次に、各サンプルに3つの矢状カットを行い、ストリップの幅が5ミリメートル以下になるようにし、サンプルの幅が20ミリメートル以下になるように横切りカットを行います。最適な切断温度またはOCT培地を含むクライオモールドを縦向きに配置し、OCTの上に4〜5個の皮膚を配置します。すべてのピースが配置されている場合は、2組の細かい鉗子を使用して、各スキンの長いエッジをクライオモールドの底に持ち込み、サンプルがOCT内で垂直になり、金型の底部に垂直になるようにします。
次に、2 番目のリップに追加の OCT で金型を充填し、フォースを使用して、必要に応じてブロックが凍結し始めると、転送中にシフトした可能性のあるスキンピースを調整するために、ドライアイスの平らな表面に金型を配置します。マウスが出生後7週間である場合、背部皮膚は四色状態にある。四色細胞の間、毛包およびメラノサイト幹細胞は静止した休息状態にあることは知られており、皮膚は剃った後に有意な毛髪の成長を示すべきではない。
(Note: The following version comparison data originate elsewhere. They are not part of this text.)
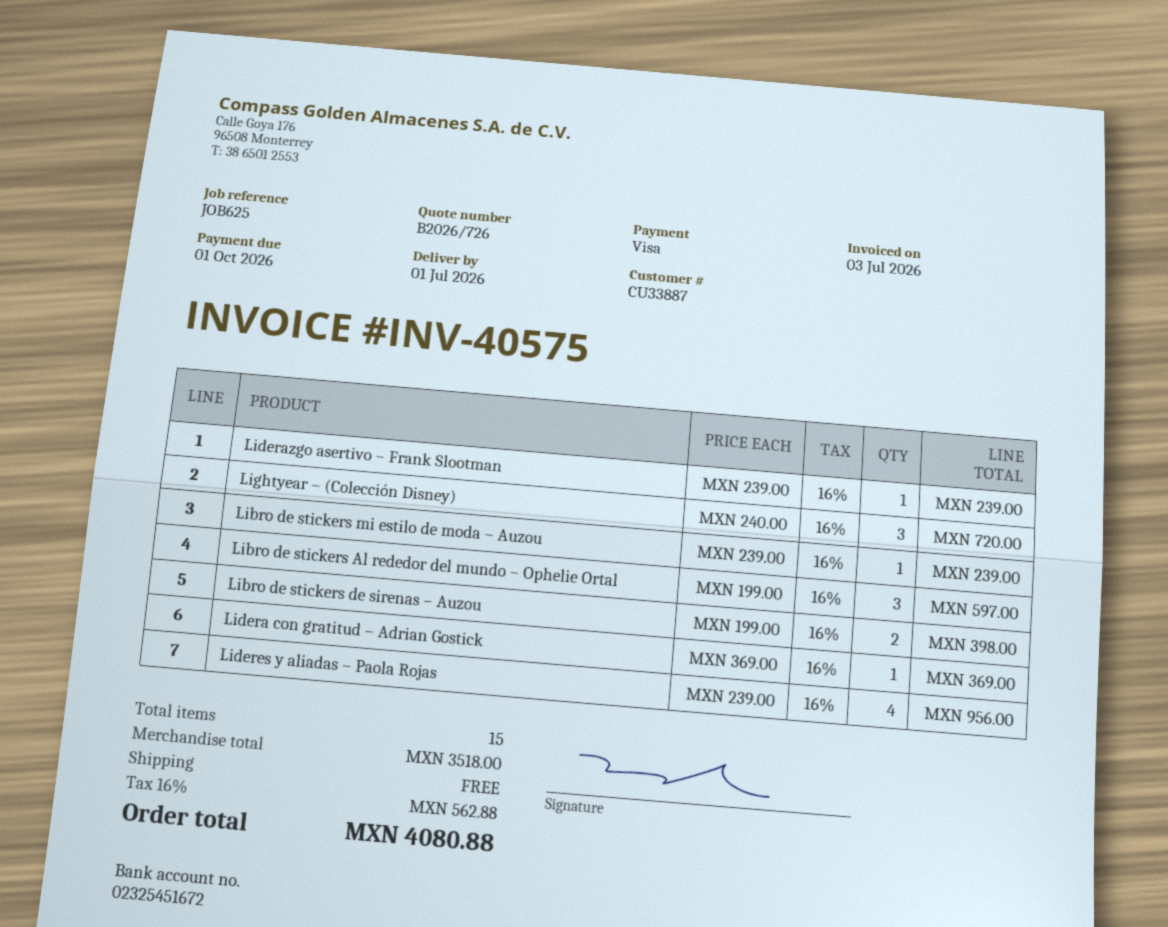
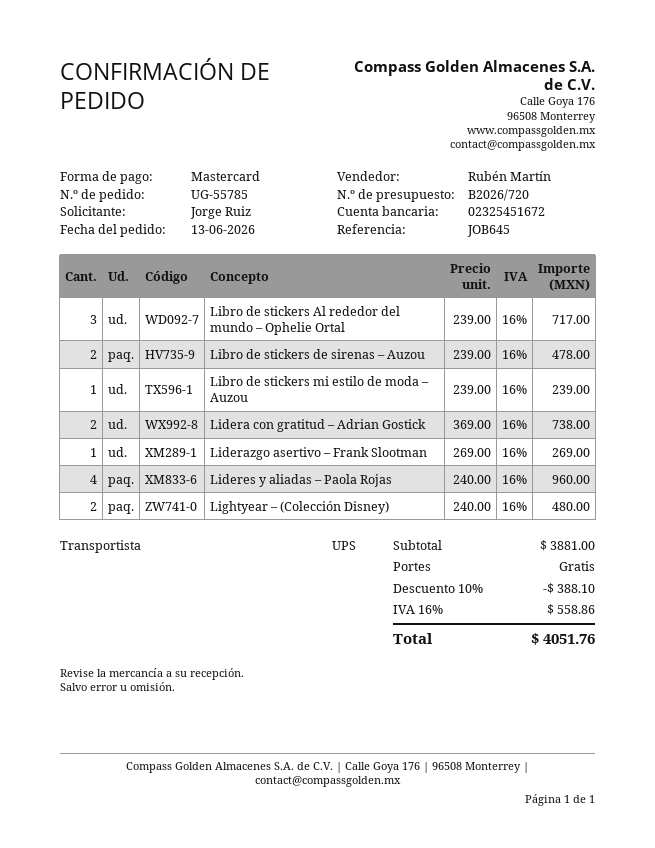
quote number: B2026/726 -> B2026/720
reference: JOB625 -> JOB645
payment method: Visa -> Mastercard
Liderazgo asertivo – Frank Slootman: 1 x 239.00 = 239.00 -> 1 x 269.00 = 269.00
Lightyear – (Colección Disney): 3 x 240.00 = 720.00 -> 2 x 240.00 = 480.00
Libro de stickers Al rededor del mundo – Ophelie Ortal: 3 x 199.00 = 597.00 -> 3 x 239.00 = 717.00
Libro de stickers de sirenas – Auzou: 2 x 199.00 = 398.00 -> 2 x 239.00 = 478.00
Lidera con gratitud – Adrian Gostick: 1 x 369.00 = 369.00 -> 2 x 369.00 = 738.00
Lideres y aliadas – Paola Rojas: 4 x 239.00 = 956.00 -> 4 x 240.00 = 960.00
subtotal: 3518.00 -> 3881.00
discount: none -> 10% = 388.10
tax: 16% = 562.88 -> 16% = 558.86
total: 4080.88 -> 4051.76

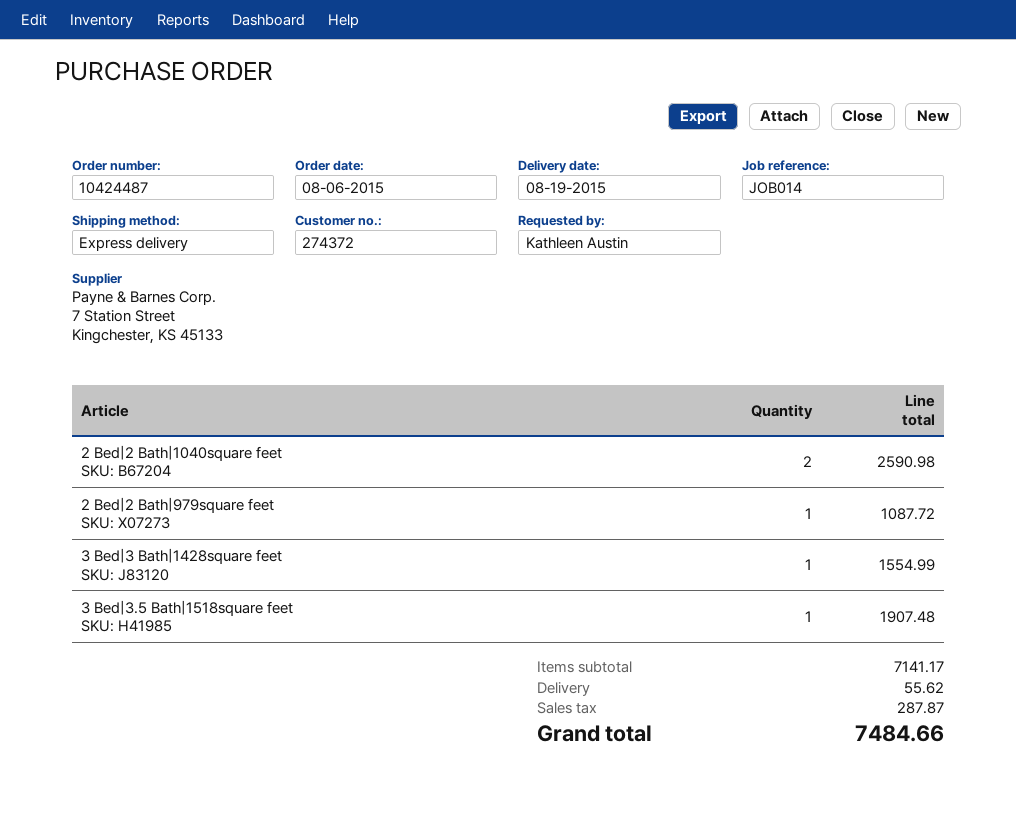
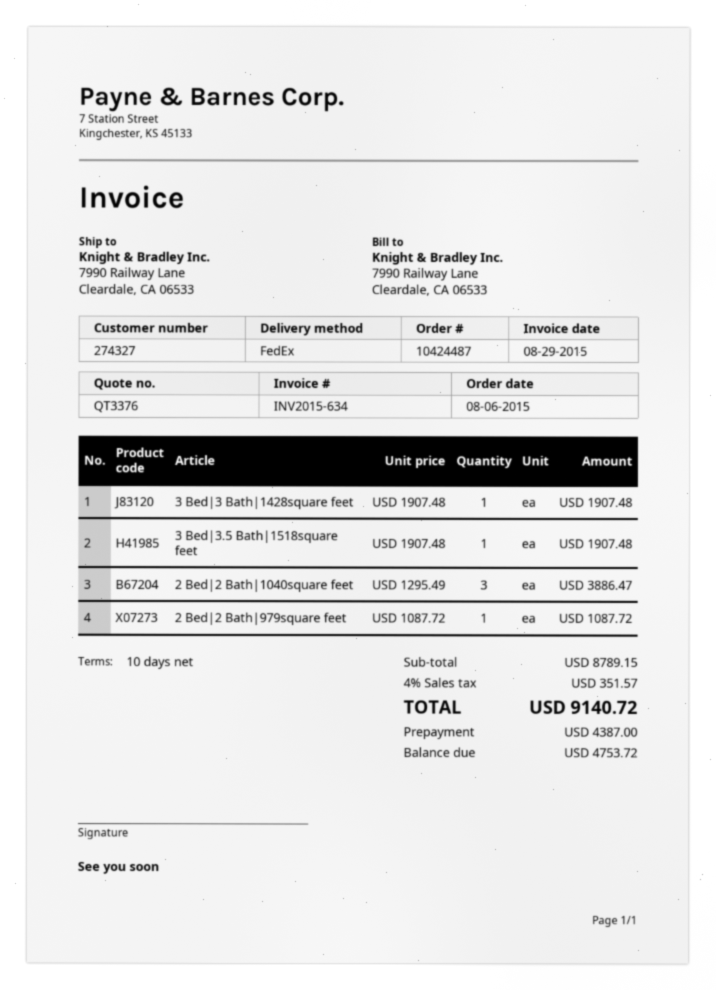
customer number: 274372 -> 274327
shipping method: express -> FedEx
2 Bed|2 Bath|1040square feet: 2 for 2590.98 -> 3 for 3886.47
3 Bed|3 Bath|1428square feet: 1 for 1554.99 -> 1 for 1907.48
subtotal: 7141.17 -> 8789.15
shipping: 55.62 -> none
tax: 287.87 -> 351.57
total: 7484.66 -> 9140.72

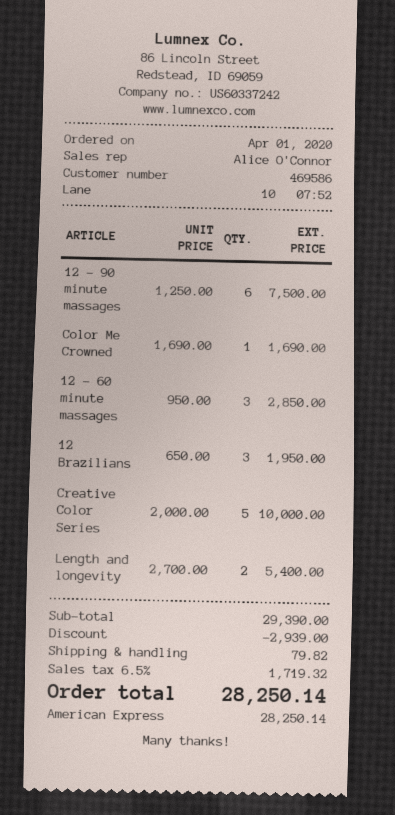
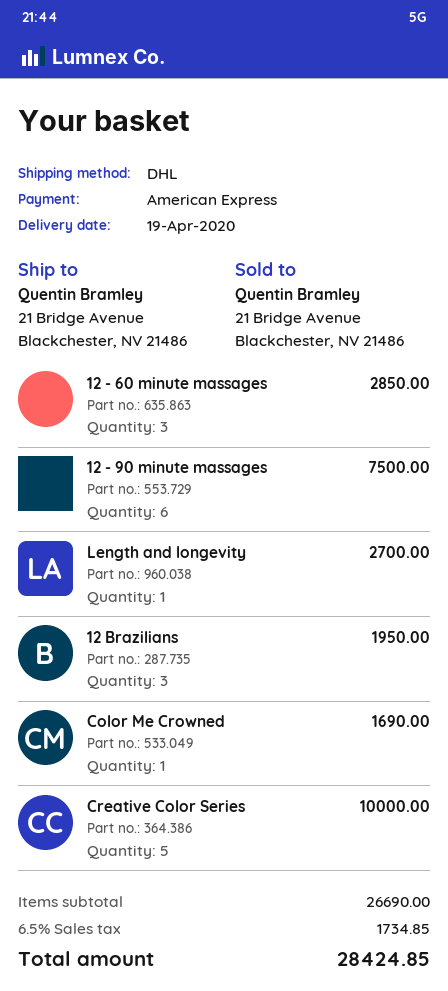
Length and longevity: 2 for 5400.00 -> 1 for 2700.00
subtotal: 29390.00 -> 26690.00
discount: 2939.00 -> none
shipping: 79.82 -> none
tax: 6.5% = 1719.32 -> 6.5% = 1734.85
total: 28250.14 -> 28424.85

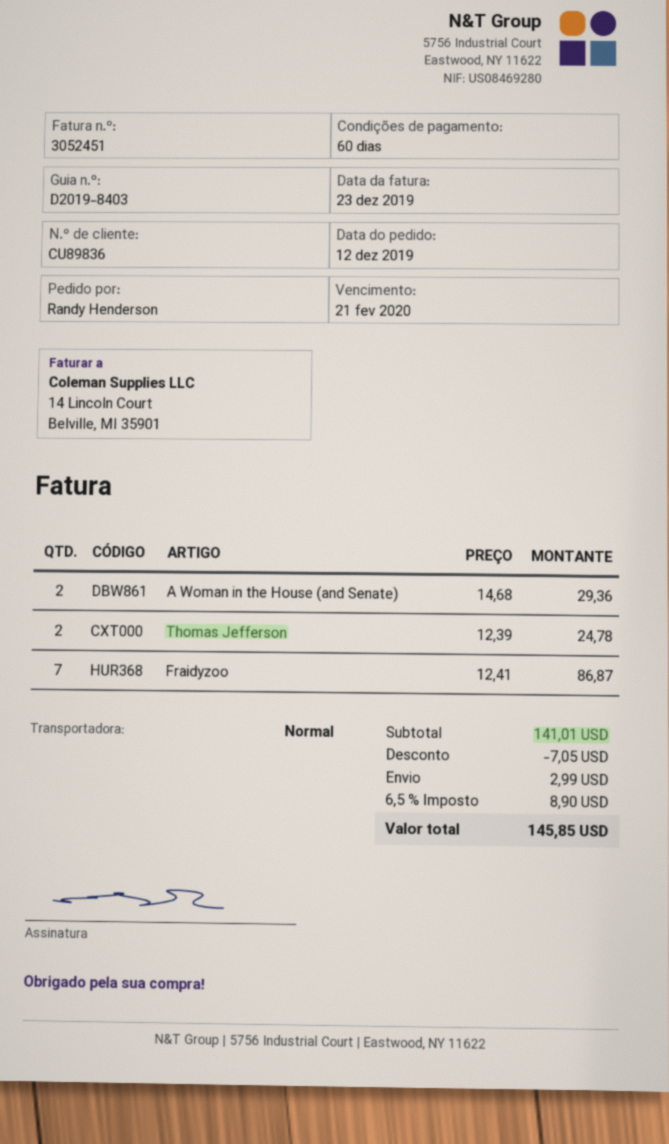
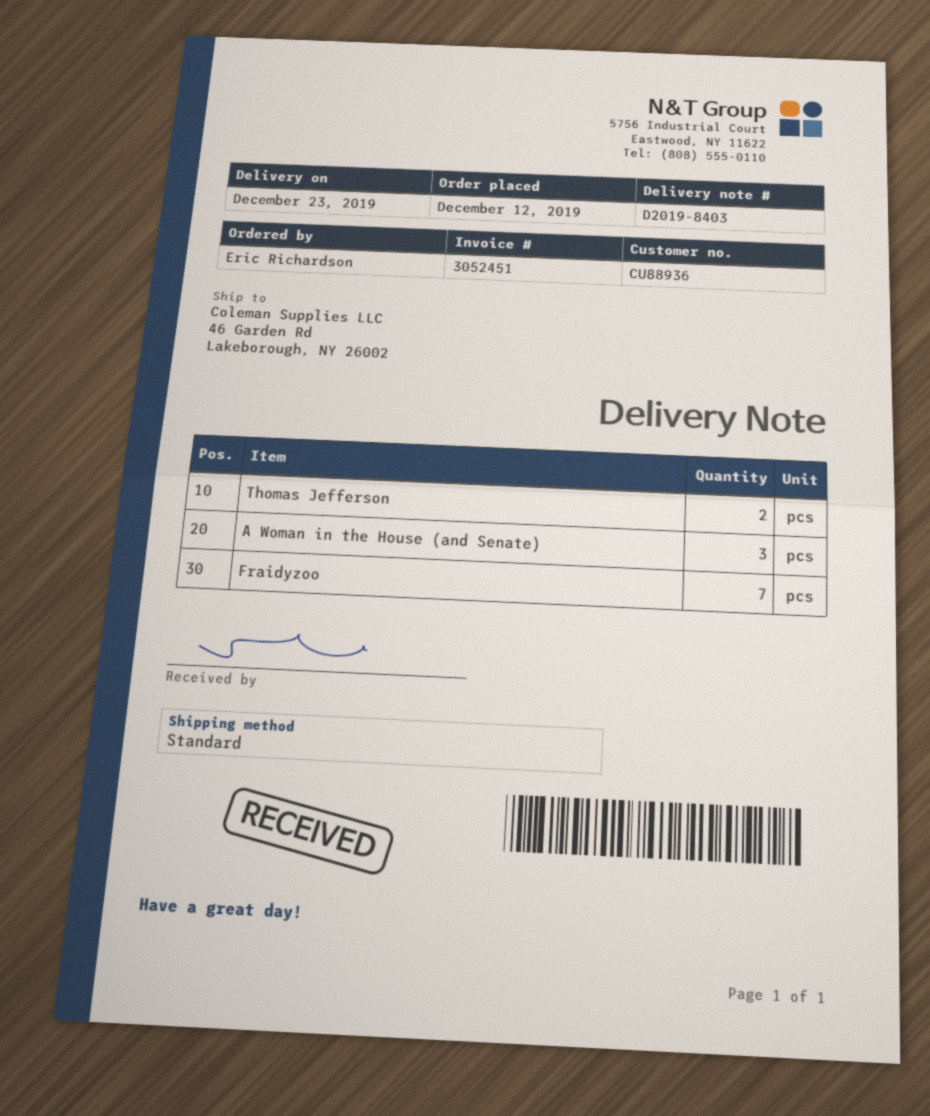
customer number: CU89836 -> CU88936
ordered by: Randy Henderson -> Eric Richardson
A Woman in the House (and Senate): 2 -> 3

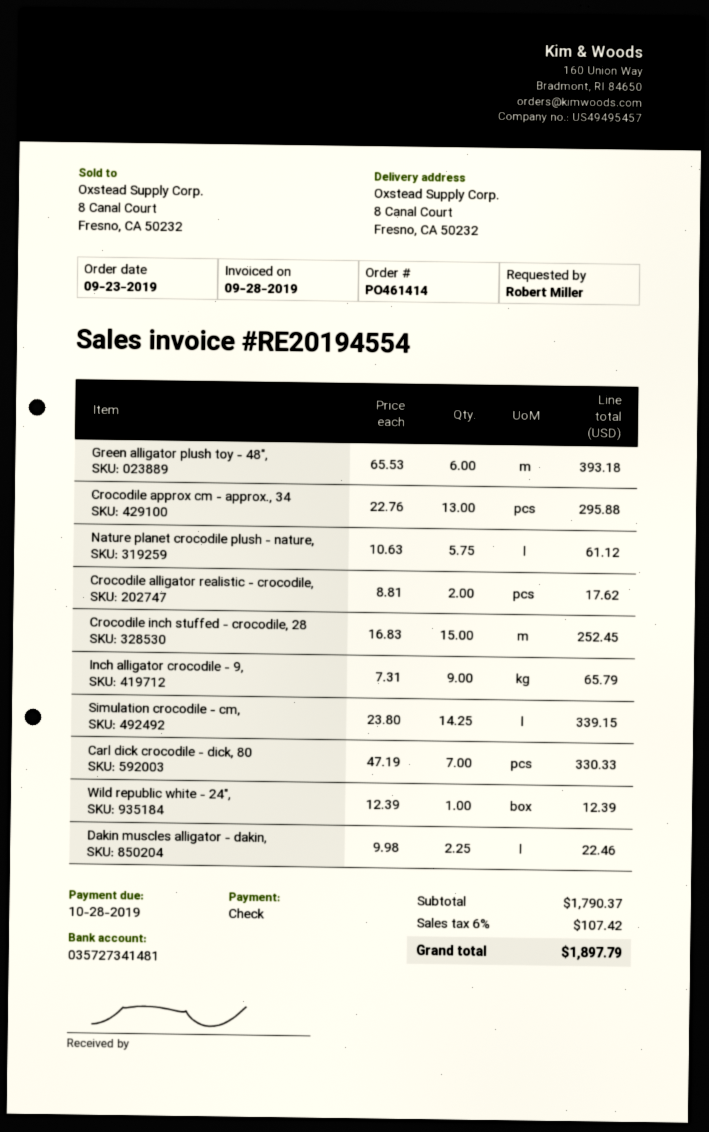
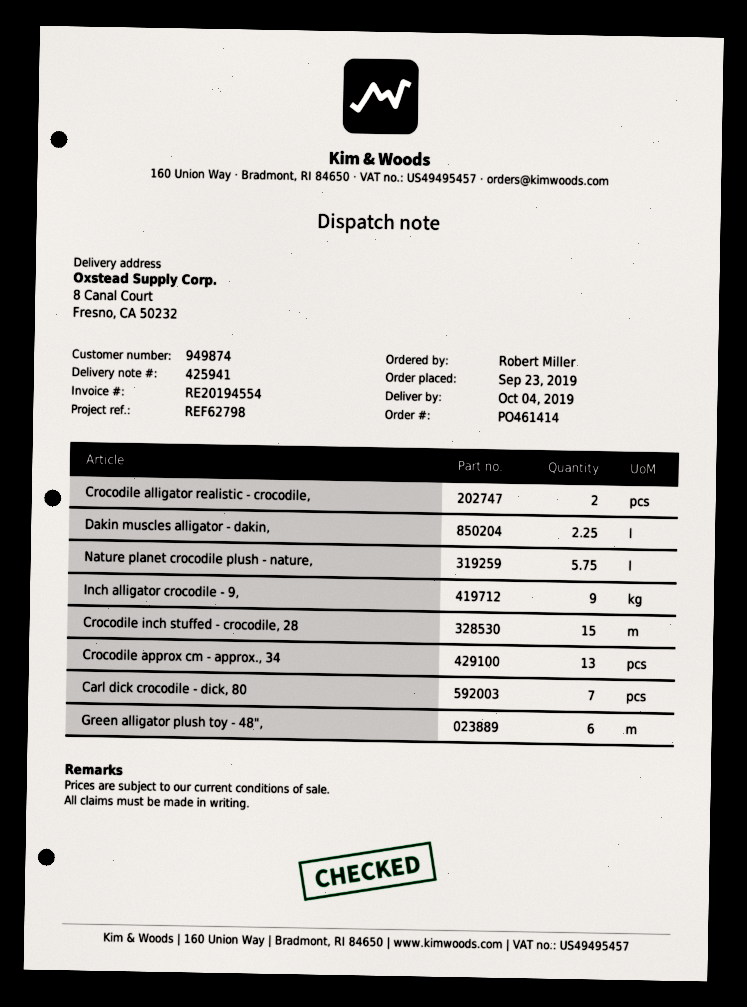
Simulation crocodile - cm,: 14.25 -> none
Wild republic white - 24",: 1 -> none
しかし、化学的脱毛は、毛包幹細胞の活性化を誘発し、関心領域内で有意な毛髪成長を誘発する。化学的脱毛は毛包およびメラノサイト幹細胞の両方の活性化を有意に誘導することができるので、活発な状態で黒色腫を起こしやすいメラノサイト幹細胞は、腫瘍を形成し、化学的脱毛の2週間以内に観察することができる。UV-B照射はまた、静止、腫瘍が起こりやすいメラノサイト幹細胞からの腫瘍開始を誘導することができる。
重要なことに、UV-Bは、卵胞性幹細胞ニッチから卵胞間表皮へのメラノサイト幹細胞の直接転位を誘導する。さらに、UV-Bは、濾胞性表皮全体にわたって、メラノサイト幹細胞由来の皮膚黒色腫形成を誘導することができる。皮膚の後部と同様に、UV-B誘発性黒色腫の開始は、耳の皮膚などの他の皮膚領域で顕著に観察され得る。
実際、UV耐性布で覆われたコントロール耳の皮膚と比較して、UV-Bに曝露された耳の皮膚は、黒色腫の開始の負担が高いため、より高い色素沈着を示している。UV-Bの異なる用量は、マウスの皮膚およびメラノサイト活性に異なる効果を有し得る。したがって、実験を開始する前に照射量を決定し、最適化することが重要です。